|SEO Intervention: PageRank|
|Sunday, 16 December 2012 11:39|
In the game we call SEO, it's easy to get jaded and disappear into a myopic bubble where we think that everybody knows exactly what we do and how it works - a consequence of working in a complex, ever-changing field that requires your full attention to remain competitive.
However, it's crucial that we understand how to sway a client from focusing purely on rankings (a debate that, as we all know, has been raging this week) to attaining a better grasp of the true nature of SEO and how it can positively impact one's core business. Here's your short-term road map towards accomplishing this dynamic shift in client mindset.
A Whole New Ballgame
Convincing your client that SEO as a concept is all about lasting impact rather than immediate results is a tough assignment. As an industry, we've been forced to rise above just driving rankings to mastering the art of true marketing and branding on every level.
Using social media and a lot of technical slight of hand, we know it's quite possible to get beyond a sheer numbers game. To you, this is all old hat. To the client, it's a bewildering forest of jargon, acronyms and clichés. It's up to you to guide them through this dense jungle.
Introducing New Approaches
Your job as an SEO in many ways is to assist your client in realising that their brand is more important than a few short-term gains attained by some low-rent tricks. SEO is the new branding reality, much as outdated Mad Men marketing tactics were in the 60s.
Your client probably has a rather shallow understanding of SEO and wants to talk all about clicks and traffic without thinking about a larger goal farther down the line. As always, you need to broaden their horizons a bit and show them how SEO works in the real world.
The overall strategy is to educate the public, or rather a specific segment of it, as to the shift from trite metrics to branding and inbound marketing theory. You could give them a treatise on the vagaries of every Google algorithm change since 2005, though it's doubtful that'd do much good.
Ultimately, you'll need to convince them that the really successful webmasters and marketers work on a time frame of months, not just days. To do that, you'll need to go in-depth just a little bit, but not too much.

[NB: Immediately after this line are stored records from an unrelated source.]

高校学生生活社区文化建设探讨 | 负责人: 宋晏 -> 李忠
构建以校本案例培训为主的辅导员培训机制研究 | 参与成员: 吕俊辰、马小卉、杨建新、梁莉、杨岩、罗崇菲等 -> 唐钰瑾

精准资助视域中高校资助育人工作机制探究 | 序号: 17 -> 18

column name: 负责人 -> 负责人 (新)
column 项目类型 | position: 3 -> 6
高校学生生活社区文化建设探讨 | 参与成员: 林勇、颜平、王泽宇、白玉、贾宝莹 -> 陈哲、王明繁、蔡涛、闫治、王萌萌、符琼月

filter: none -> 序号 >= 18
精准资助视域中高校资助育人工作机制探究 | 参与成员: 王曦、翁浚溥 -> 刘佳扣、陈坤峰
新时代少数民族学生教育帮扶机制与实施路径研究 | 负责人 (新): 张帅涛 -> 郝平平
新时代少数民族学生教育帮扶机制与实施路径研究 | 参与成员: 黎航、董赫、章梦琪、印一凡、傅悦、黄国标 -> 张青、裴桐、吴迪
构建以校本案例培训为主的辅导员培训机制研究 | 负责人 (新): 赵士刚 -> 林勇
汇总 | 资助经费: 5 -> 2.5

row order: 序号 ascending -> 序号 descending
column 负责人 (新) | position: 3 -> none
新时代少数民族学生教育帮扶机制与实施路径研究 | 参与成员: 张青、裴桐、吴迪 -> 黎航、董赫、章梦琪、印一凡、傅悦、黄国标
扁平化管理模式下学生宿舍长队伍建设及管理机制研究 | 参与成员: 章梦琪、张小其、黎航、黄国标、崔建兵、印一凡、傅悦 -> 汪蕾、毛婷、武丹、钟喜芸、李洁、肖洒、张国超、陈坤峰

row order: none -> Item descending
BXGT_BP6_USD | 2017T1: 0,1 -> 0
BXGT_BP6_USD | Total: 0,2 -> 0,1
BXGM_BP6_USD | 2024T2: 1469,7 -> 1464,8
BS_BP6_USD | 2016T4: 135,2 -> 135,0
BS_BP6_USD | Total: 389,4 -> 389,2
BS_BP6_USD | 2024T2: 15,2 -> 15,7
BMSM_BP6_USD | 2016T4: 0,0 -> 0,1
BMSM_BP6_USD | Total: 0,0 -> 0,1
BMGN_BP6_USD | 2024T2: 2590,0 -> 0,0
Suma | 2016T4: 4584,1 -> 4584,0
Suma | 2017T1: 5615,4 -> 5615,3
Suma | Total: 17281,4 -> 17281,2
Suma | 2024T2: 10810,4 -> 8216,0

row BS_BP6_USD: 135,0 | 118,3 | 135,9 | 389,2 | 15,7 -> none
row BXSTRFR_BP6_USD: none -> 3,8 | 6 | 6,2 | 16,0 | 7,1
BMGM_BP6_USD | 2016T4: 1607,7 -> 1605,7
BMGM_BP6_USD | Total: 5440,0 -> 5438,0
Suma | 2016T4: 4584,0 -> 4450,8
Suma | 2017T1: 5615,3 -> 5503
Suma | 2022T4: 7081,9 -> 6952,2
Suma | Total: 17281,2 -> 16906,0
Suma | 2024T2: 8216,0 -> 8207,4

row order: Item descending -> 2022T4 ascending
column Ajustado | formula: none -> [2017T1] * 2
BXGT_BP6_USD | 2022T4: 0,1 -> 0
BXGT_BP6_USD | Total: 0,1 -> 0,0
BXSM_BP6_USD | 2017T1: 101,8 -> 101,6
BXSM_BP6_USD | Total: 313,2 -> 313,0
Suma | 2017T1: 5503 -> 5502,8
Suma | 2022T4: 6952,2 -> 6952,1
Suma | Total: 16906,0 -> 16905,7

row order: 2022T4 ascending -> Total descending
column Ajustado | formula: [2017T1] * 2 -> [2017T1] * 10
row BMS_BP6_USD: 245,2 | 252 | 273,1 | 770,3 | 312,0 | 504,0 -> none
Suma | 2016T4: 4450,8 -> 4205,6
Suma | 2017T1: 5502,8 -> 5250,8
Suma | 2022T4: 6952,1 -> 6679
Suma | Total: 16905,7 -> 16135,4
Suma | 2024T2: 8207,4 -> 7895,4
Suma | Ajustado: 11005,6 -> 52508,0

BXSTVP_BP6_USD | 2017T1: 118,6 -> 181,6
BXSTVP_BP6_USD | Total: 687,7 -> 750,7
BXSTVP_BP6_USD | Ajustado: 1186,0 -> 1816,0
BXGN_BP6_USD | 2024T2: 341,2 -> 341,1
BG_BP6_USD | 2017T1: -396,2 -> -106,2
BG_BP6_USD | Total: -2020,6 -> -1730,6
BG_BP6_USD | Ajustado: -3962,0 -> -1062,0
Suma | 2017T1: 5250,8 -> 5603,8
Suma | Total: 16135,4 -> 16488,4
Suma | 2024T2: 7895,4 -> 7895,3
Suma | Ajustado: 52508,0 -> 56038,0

Distilling the knowledge accrued from years of time in the SEO trenches can't be accomplished overnight.
Slow and Steady Wins the Race
More important than dry talking points is actually showing clients how SEO works. So-called 'content-neutral' traffic from the likes of link directories would be just the ticket, if it were 2005. Fortunately we're edging towards 2013 and SEOs and their clients need to face algorithmic reality.
Inbound marketing strategies that are heavy on the quality content are the new boss in town. There are so many possibilities that it's ridiculous that some people still rely on link schemes with weak content as a mainstay.
Start simple: write some great blog posts, do a simple infographic or a video, give something away, and generally just make friends with influencers (i.e. real people who run other sites in your niche).
Inbound marketing success doesn't happen overnight; however, you can kick it up a notch with a few cheats. We know this by heart, but the majority of your clients don't.
Viral promotion is easily the most effective portion of any "marketing in force" plan that takes advantage of the power of highly integrated networks of fans to spread your message for free. Of course, your client's value will need to be demonstrated through your clever tweaking of all the usual social signals via Google+ and the like.
However, you're still stuck with the problem of telling clients how effective it all is and how easy it can be at the end of the day.
Presentations Are Meant to Be Persuasive
A picture says a thousand words, but a quick video or Slideshare presentation can say a few million. Theory is all well and good, but putting your money where your mouth is trumps that.
Regardless of the specific approach or philosophy that you're attempting to promote with your client, it's essential that they can immediately see the validity of your theory. Proving your thesis with raw data and graphics is up to you in the long run when it matters the most.
It depends on the client but in my experience they'd rather have you sat infront of them discussing your SEO campaign than an endless ream of paper that doesn't really say anything.
Tying Up Loose Ends
As an SEO, your work is never done. Then again, you probably already knew that innately. At the end of the day, making any client-SEO relationship work requires both trust and a level of intuition on the part of the SEO in question. The object is to move your client in the right direction at the right speed.
Failing to do that will result in a classic miscommunication that'll lead to sub-par results. Getting it all right at the outset and throughout the process is a tough proposition...
Regardless, true SEOs manage to work with their clients rather than in spite of them to achieve the most positive results possible. Bonne chance!